We also generated a logistic regression model exploring the factors associated with COPD in HIV-positive subjects alone. In addition to adjusting for age, race/ethnicity, alcohol abuse, IDU, and number of pack-years of smoking as described above, we also adjusted for a history of bacterial pneumonia and CD4+ T-cell counts, as these varied in HIV-positive subjects with and without COPD. We included HAART use in the model as an important predictor of interest, although neither HAART use nor HIV viral load had significant univariate associations with COPD. The square root of the CD4+ T-cell count was used to approximate a normal distribution, and the change in CD4+ T-cell count was expressed per 50 cells.

All analyses were performed using a statistical software package (Stata, version 9.1; StataCorp; College Station, TX).
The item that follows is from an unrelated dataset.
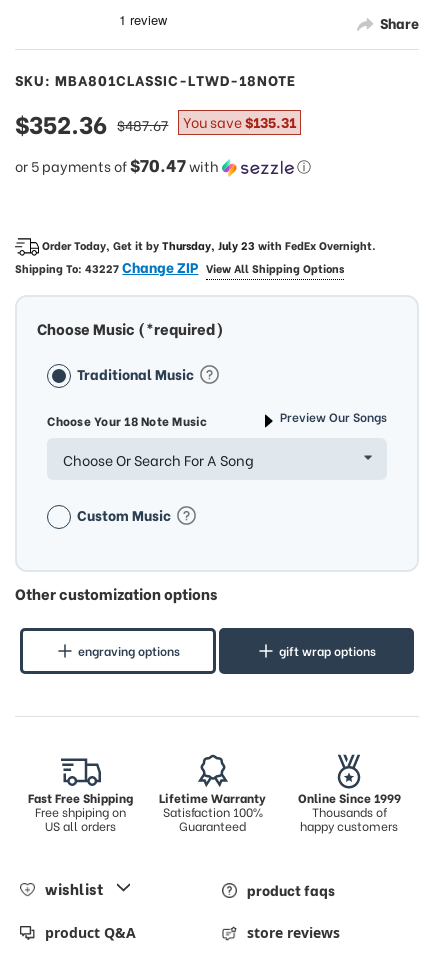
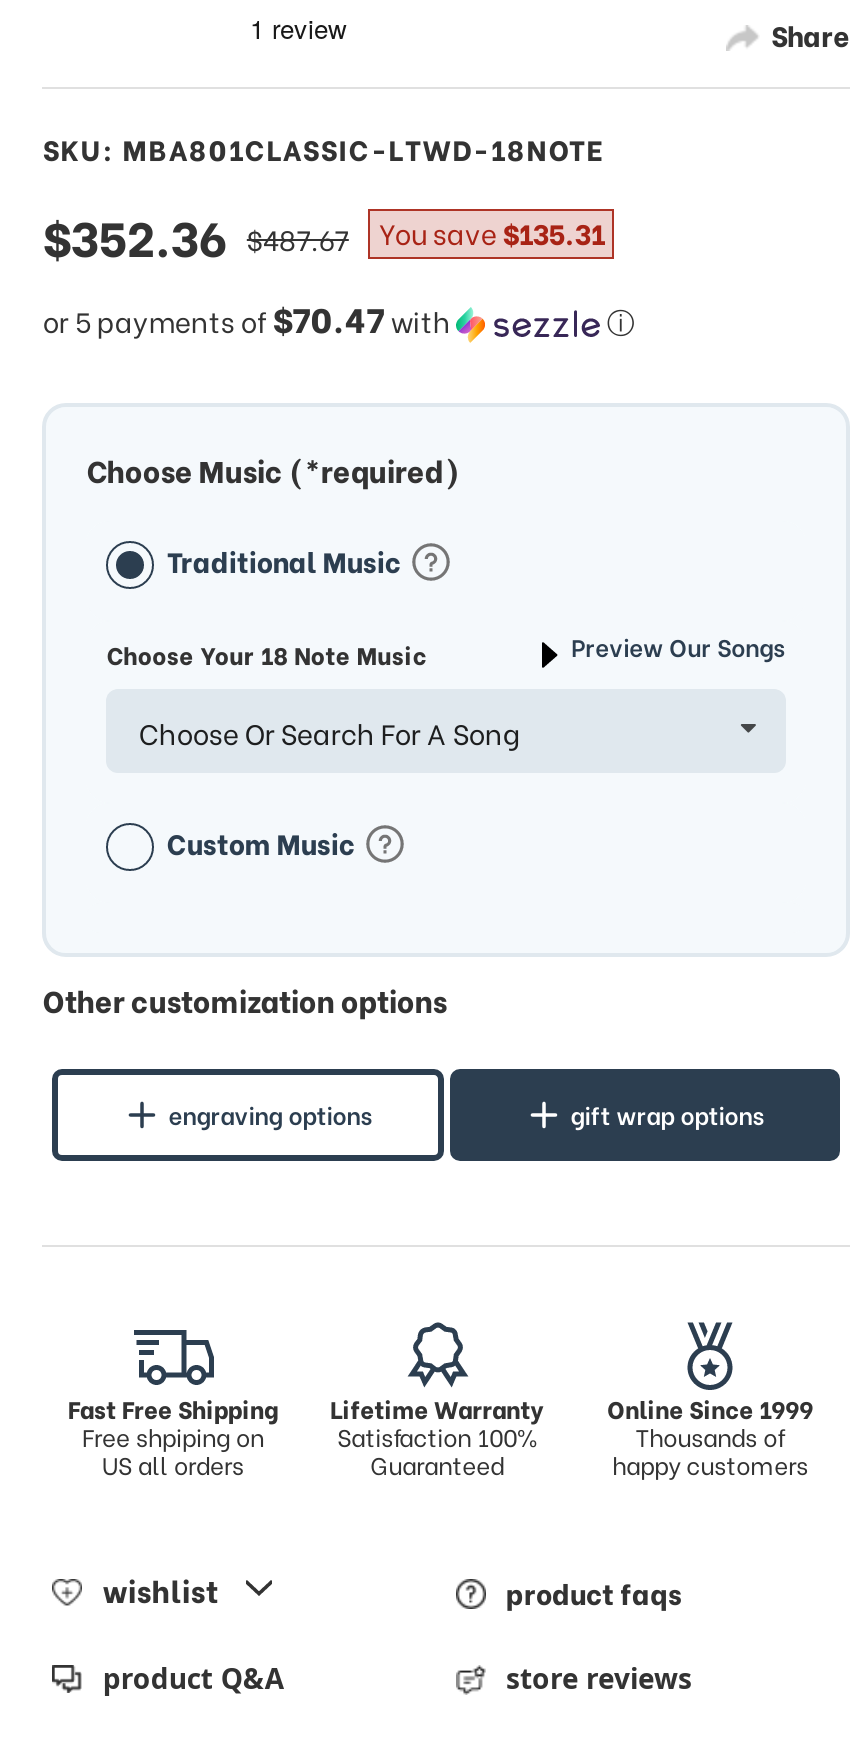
[15,237,376,277] Order Today, Get it by Thursday, July 23 with FedEx Overnight. | Shipping To: 43227 Change ZIP View All Shipping Options -> none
A p value of ≤ 0.05 was considered to be statistically significant.

We excluded female subjects (n = 42) and those subjects without a known smoking status (n = 2). Thus, 1,727 of 1,771 subjects (98%) who were enrolled in VACS 5 were included in the analytic sample.

HIV-Positive and HIV-Negative Subjects Enrolled in VACS 5

Compared to the HIV-negative subjects, HIV-positive subjects were significantly younger and more likely to be black (Table 1 ). The prevalence of cigarette smoking was equally high in both groups; however, HIV-positive subjects were significantly more likely to be current smokers than HIV-negative subjects (HIV-positive subjects, 46%; HIV-negative subjects, 36%; p < 0.001). HIV-positive smokers had significantly fewer pack-years of smoking than their HIV-negative counterparts. A history of IDU was more common in HIV-positive subjects than in HIV-negative subjects (31% vs 12%, respectively; p < 0.001). HIV-positive subjects were also more likely to have a history of alcohol abuse (24% vs 18%, respectively; p = 0.001).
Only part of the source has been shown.